[Opening INPUT DATA section]

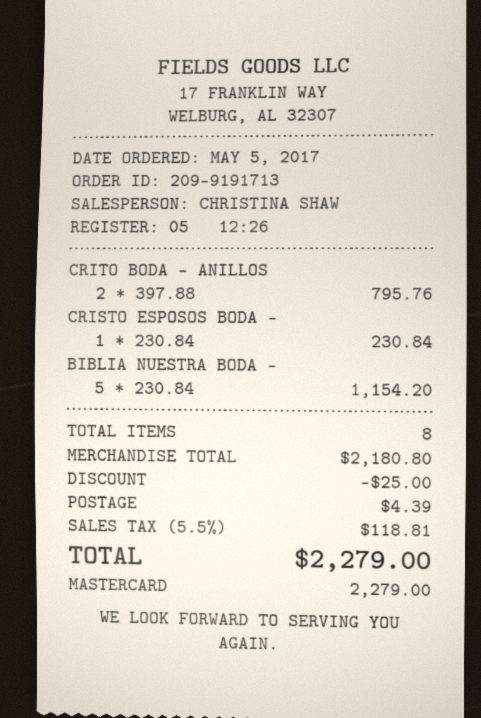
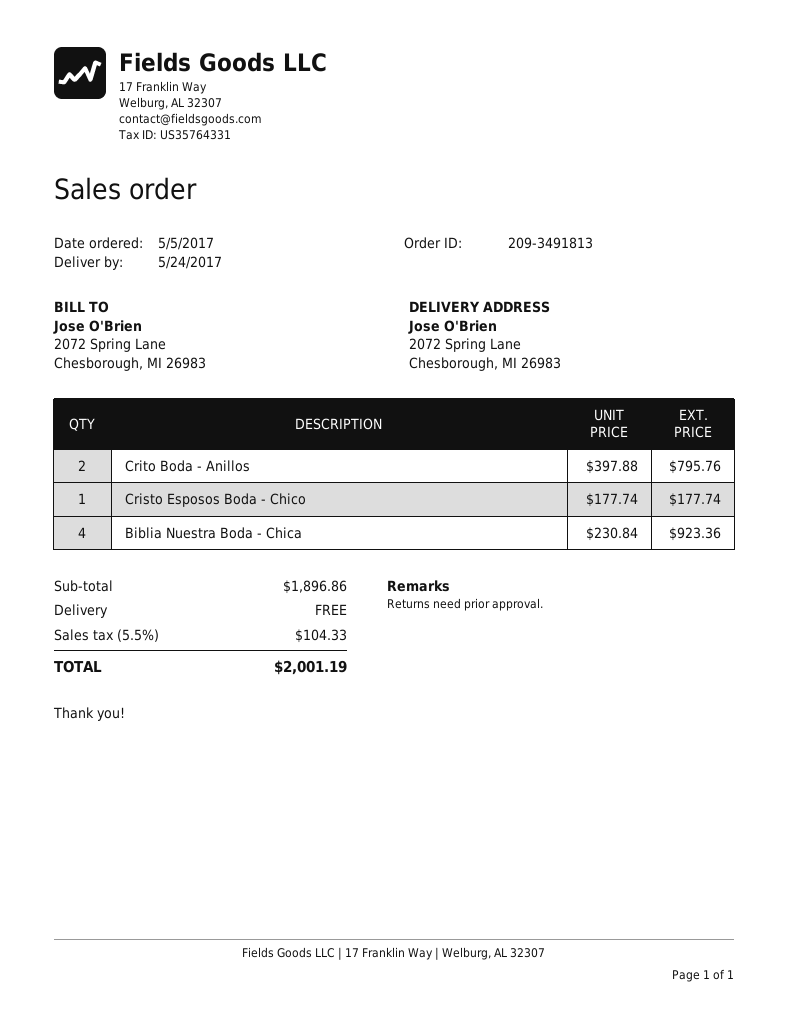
order number: 209-9191713 -> 209-3491813
CRISTO ESPOSOS BODA -: 1 x 230.84 = 230.84 -> 1 x 177.74 = 177.74
BIBLIA NUESTRA BODA -: 5 x 230.84 = 1154.20 -> 4 x 230.84 = 923.36
subtotal: 2180.80 -> 1896.86
discount: 25.00 -> none
shipping: 4.39 -> 0.00
tax: 5.5% = 118.81 -> 5.5% = 104.33
total: 2279.00 -> 2001.19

[Closing INPUT DATA section]

### WHAT IS NEEDED
If a line in the records contains the string "BODA", copy it out.

### SOLUTION
CRISTO ESPOSOS BODA -: 1 x 230.84 = 230.84 -> 1 x 177.74 = 177.74
BIBLIA NUESTRA BODA -: 5 x 230.84 = 1154.20 -> 4 x 230.84 = 923.36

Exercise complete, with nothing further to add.